[Code change snippets]

....

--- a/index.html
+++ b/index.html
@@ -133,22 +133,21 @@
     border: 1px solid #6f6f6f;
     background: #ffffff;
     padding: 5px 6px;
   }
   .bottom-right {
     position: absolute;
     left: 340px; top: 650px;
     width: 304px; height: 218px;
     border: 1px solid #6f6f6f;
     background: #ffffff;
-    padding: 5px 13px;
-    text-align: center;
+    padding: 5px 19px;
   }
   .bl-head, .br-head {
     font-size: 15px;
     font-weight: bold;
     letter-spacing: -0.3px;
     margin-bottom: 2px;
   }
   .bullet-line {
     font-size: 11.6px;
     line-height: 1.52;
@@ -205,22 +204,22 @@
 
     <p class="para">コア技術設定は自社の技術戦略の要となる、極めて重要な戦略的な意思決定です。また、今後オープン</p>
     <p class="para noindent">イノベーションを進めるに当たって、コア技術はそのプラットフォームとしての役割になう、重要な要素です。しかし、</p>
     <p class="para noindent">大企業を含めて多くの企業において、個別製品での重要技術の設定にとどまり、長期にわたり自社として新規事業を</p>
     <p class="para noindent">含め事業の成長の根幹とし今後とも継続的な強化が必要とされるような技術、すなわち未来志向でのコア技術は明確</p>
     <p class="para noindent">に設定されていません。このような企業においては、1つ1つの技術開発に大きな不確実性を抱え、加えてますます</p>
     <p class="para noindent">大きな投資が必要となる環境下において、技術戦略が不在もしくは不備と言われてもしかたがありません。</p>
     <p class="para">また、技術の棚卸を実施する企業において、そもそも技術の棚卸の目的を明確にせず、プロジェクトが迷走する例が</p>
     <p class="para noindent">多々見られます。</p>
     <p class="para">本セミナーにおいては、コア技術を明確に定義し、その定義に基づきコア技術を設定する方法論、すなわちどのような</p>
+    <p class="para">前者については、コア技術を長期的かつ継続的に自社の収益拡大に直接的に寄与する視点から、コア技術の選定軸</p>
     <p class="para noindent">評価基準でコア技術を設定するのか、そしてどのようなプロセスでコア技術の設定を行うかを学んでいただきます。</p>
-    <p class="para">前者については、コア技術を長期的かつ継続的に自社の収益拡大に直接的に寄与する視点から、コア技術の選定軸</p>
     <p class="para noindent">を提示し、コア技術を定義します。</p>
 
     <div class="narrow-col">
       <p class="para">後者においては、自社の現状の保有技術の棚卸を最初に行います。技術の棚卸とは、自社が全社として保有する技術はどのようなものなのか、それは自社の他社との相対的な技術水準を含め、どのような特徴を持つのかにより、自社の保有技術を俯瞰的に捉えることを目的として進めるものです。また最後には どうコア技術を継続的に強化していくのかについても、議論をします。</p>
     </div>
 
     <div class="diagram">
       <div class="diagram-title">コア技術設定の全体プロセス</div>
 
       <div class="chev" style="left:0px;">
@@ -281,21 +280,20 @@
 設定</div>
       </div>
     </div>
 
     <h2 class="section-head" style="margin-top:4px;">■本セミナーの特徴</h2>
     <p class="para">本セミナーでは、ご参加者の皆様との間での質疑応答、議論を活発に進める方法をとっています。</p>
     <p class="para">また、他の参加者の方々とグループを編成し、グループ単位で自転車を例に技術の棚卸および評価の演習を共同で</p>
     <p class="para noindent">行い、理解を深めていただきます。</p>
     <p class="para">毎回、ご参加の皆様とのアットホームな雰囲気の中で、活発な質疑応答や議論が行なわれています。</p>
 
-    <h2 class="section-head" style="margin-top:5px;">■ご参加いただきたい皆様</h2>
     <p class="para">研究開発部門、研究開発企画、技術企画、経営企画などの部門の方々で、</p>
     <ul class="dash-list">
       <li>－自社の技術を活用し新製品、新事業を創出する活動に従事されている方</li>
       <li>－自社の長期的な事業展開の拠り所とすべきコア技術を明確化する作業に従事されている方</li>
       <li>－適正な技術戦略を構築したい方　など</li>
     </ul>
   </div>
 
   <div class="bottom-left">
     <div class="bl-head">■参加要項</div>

....

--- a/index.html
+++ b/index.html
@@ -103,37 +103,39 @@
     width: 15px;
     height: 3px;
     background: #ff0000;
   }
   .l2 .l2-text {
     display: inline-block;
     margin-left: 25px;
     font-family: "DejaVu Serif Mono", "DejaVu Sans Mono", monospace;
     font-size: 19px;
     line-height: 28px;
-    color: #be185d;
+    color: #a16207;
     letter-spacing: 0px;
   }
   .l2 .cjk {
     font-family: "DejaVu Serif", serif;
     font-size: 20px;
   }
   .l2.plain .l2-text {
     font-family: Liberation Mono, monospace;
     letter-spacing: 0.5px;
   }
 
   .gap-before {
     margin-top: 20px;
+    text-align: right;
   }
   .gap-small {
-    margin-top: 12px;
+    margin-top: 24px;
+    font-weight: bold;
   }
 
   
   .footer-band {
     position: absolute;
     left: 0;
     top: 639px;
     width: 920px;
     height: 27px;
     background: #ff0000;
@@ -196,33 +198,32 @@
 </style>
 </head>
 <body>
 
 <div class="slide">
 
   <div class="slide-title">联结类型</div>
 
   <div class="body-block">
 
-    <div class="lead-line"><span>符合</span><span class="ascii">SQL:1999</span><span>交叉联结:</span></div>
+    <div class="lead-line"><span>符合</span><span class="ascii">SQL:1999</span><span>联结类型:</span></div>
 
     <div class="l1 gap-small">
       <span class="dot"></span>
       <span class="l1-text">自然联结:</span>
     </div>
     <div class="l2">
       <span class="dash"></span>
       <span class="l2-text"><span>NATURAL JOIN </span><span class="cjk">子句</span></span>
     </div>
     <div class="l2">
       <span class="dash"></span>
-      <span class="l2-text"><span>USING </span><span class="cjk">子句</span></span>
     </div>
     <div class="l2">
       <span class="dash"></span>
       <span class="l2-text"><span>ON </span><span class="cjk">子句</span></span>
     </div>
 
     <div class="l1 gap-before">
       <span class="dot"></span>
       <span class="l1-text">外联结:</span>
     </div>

....

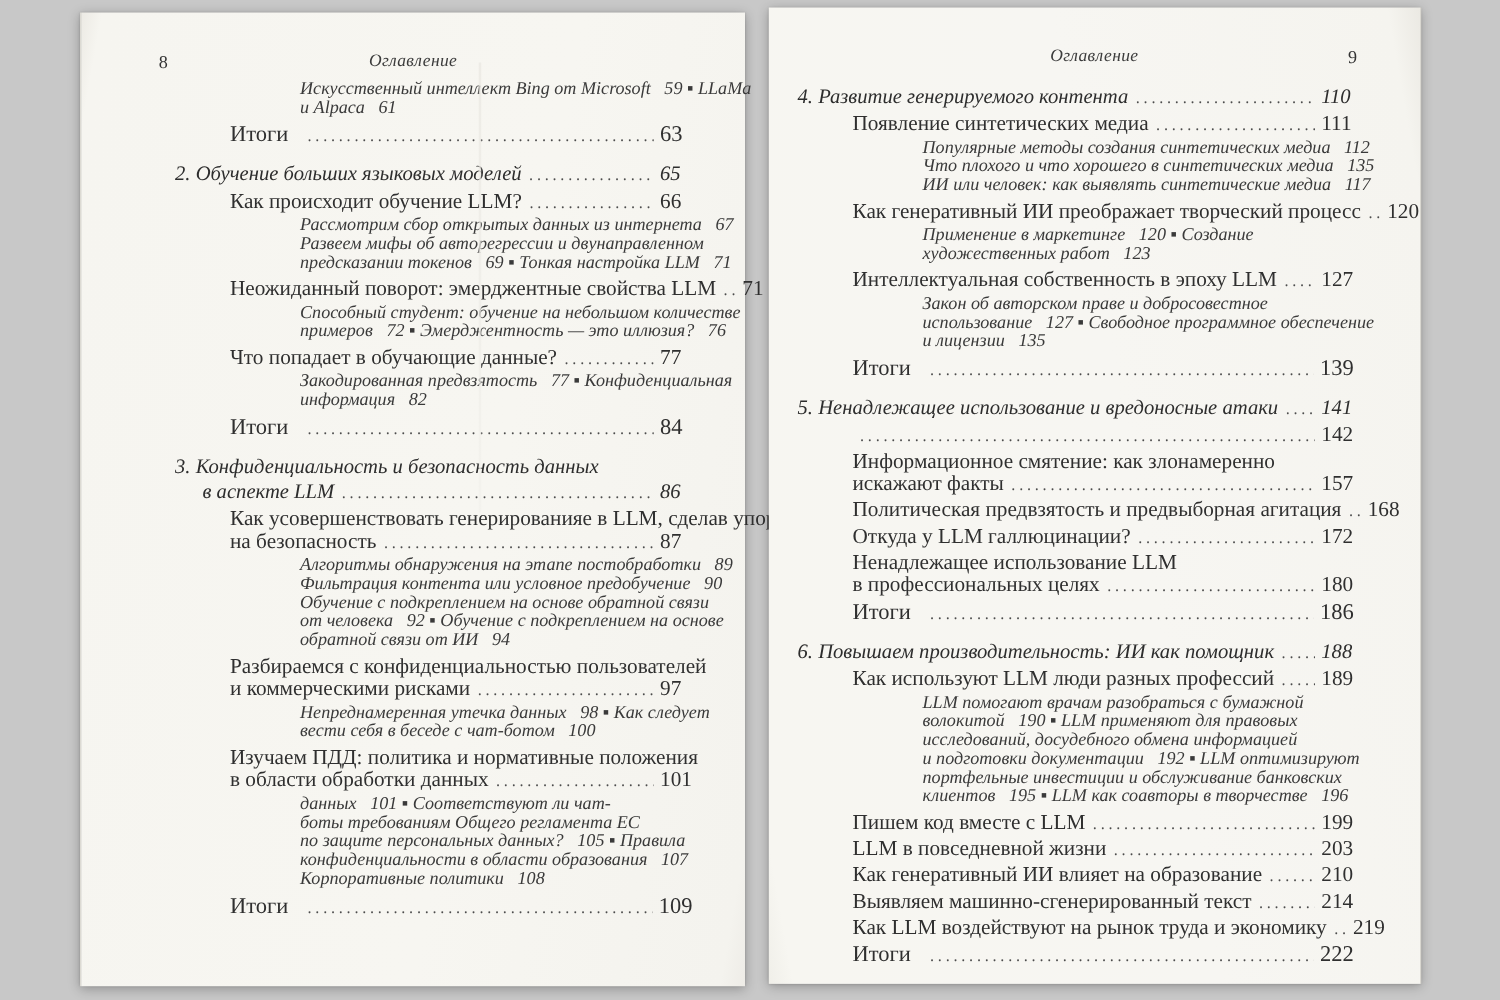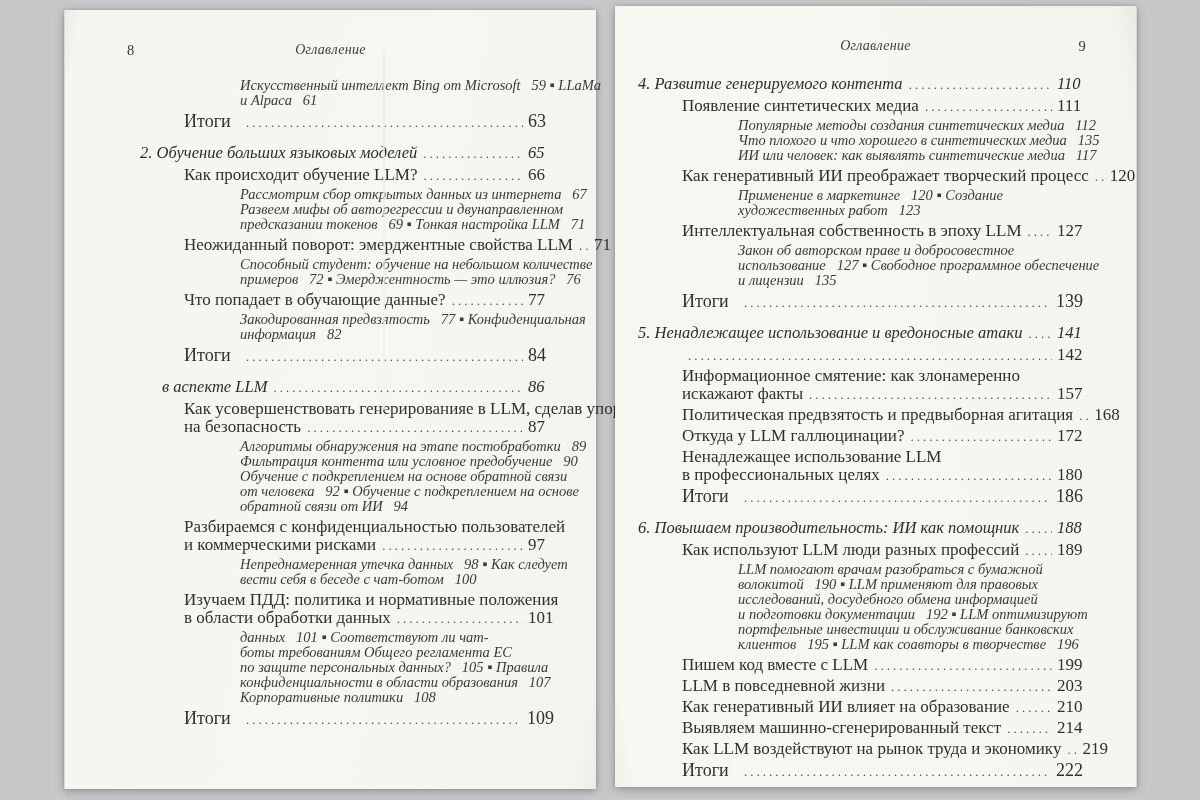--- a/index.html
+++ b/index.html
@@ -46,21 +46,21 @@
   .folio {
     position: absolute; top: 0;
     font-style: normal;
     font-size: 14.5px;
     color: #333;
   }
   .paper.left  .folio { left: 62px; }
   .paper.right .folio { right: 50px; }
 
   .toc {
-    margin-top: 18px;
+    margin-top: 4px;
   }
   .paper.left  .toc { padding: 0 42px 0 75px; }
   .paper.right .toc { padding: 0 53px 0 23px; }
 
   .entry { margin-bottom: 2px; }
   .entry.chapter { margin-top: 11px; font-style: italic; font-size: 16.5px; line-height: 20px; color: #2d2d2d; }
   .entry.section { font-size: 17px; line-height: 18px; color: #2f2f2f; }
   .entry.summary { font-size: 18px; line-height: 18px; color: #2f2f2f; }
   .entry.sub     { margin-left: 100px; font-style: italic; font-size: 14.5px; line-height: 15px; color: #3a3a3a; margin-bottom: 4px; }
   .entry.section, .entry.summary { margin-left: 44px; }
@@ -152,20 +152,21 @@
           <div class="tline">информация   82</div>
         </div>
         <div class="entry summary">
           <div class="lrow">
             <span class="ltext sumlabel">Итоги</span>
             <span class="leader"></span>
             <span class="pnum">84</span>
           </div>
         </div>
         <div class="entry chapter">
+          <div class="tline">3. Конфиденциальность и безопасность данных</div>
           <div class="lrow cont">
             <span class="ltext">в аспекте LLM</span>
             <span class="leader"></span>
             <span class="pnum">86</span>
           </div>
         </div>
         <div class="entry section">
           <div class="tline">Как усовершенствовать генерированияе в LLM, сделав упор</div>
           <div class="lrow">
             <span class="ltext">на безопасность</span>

....

BRIEF: Take the line above containing "margin-left: 25px;", the line containing "-196,33 +198,32 @@", and all lines in between, and copy them exactly without anything else.

REPLY TO THE EXERCISE:
     margin-left: 25px;
     font-family: "DejaVu Serif Mono", "DejaVu Sans Mono", monospace;
     font-size: 19px;
     line-height: 28px;
-    color: #be185d;
+    color: #a16207;
     letter-spacing: 0px;
   }
   .l2 .cjk {
     font-family: "DejaVu Serif", serif;
     font-size: 20px;
   }
   .l2.plain .l2-text {
     font-family: Liberation Mono, monospace;
     letter-spacing: 0.5px;
   }
 
   .gap-before {
     margin-top: 20px;
+    text-align: right;
   }
   .gap-small {
-    margin-top: 12px;
+    margin-top: 24px;
+    font-weight: bold;
   }
 
   
   .footer-band {
     position: absolute;
     left: 0;
     top: 639px;
     width: 920px;
     height: 27px;
     background: #ff0000;
@@ -196,33 +198,32 @@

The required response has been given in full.